In the source data, Ways are made up of a list of Nodes (referenced as <nd> elements) and a collection of metadata tags.

<way id="88572932" version="1">
  <nd ref="65325032"/>
  <nd ref="6587947112"/>
  <nd ref="6587947113"/>
  <nd ref="65321839"/>
  <nd ref="65363163"/>
  <nd ref="5429618398"/>
  <nd ref="4911322451"/>
  <nd ref="6587947104"/>
  <nd ref="65293746"/>
  <tag k="name" v="Mission Street"/>
  <tag k="highway" v="secondary"/>
  <tag k="surface" v="asphalt"/>
  <tag k="tiger:cfcc" v="A41"/>
  <tag k="tiger:county" v="San Francisco, CA"/>
  <tag k="trolley_wire" v="yes"/>
  <tag k="tiger:name_base" v="Mission"/>
  <tag k="tiger:name_type" v="St"/>
</way>

I needed to loop through this list of Nodes, retrieve each referenced Node from within the graph, and create a Relationship between them.

I later realized that a set of 2 Relationships had to be created in-between each pair of Nodes so that the graph could be traversed in both directions. The <way> shown above resulted in 16 total Relationships being created (8 in each direction).

In addition to juggling Node references, Ways also have a slightly more complex geometry. The LINESTRING geometry is a list of 2 or more points. In this case, the POINT geometries of the referenced Nodes are used.

Since these Relationships are ultimately going to be used for routing, I took this opportunity to assign a length (or cost) to each. I used a set calculation to approximate the length of each Relationship.

SAX Style XML Parsing

The traditional approach for parsing XML files is to load the entire file into memory prior to reading the data and performing XPath queries. This approach quickly became an issue when working with large OSM XML data files (e.g. the city of San Francisco is north of 500mb).
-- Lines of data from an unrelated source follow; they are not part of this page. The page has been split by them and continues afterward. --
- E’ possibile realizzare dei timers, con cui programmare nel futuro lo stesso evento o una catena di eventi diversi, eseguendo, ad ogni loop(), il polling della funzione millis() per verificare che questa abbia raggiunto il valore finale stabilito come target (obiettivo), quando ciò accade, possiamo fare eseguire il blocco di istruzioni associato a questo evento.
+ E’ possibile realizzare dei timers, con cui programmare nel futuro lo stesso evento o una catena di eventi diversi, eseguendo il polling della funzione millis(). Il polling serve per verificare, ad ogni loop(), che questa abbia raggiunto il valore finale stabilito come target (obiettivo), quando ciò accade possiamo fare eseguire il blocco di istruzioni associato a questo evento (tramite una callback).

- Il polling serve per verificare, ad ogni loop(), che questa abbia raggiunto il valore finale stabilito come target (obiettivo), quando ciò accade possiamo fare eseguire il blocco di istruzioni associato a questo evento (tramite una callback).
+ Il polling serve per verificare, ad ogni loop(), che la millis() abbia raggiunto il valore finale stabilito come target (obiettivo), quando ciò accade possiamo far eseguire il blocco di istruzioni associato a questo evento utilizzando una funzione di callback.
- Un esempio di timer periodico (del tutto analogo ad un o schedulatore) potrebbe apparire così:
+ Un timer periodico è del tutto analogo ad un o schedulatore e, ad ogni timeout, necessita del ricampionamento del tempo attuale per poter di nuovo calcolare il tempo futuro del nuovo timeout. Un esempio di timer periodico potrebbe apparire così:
I was able to alleviate this problem by switching to SAX style parsing, where XPath queries are executed against the file sequentially as it is read. Logic is executed immediately whenever a matching XML node is encountered, which in my case where <node> and <way> elements.

Graph Transactions and Commit Intervals

At first, the graph data loader took several hours to process 500mb of data, and ran at a very low CPU load (less than 10%). I realized the culprit was performing database commits after creating each Node and Relationship.

I adjusted the code to share a transaction across around 3000 Node creation operations, and up to 50 Relationship creations. Bundling these transactions into single database commits greatly improved the performance of the loader.

The Code

The latest code is posted on Github, along with a detailed README file that includes build instructions, sample import commands, and a few Cypher queries to help explore the graph.

Concerns and Next Steps

While the importer was fun to write, and I learned a lot about the OSM data-set, I did have a few reservations:

The importer does not take advantage of any of Neo4j Spatial indexing, or the Spatial Plugin – the geometries are simply stored on each Node and Relationship in WKT format
The schema produced is simple, but still custom – it does not match any kind of community standard (meaning code written against it is not standardized/portable)

Now that I have a fully loaded graph, I plan to focus on enriching the data to include more of the features included in OSM data. For example, I would like to mark which roads (Relationships) run alongside lakes, historical buildings, or shopping districts. I have a few strategies in mind on how to accomplish this task, and will check back in with the results!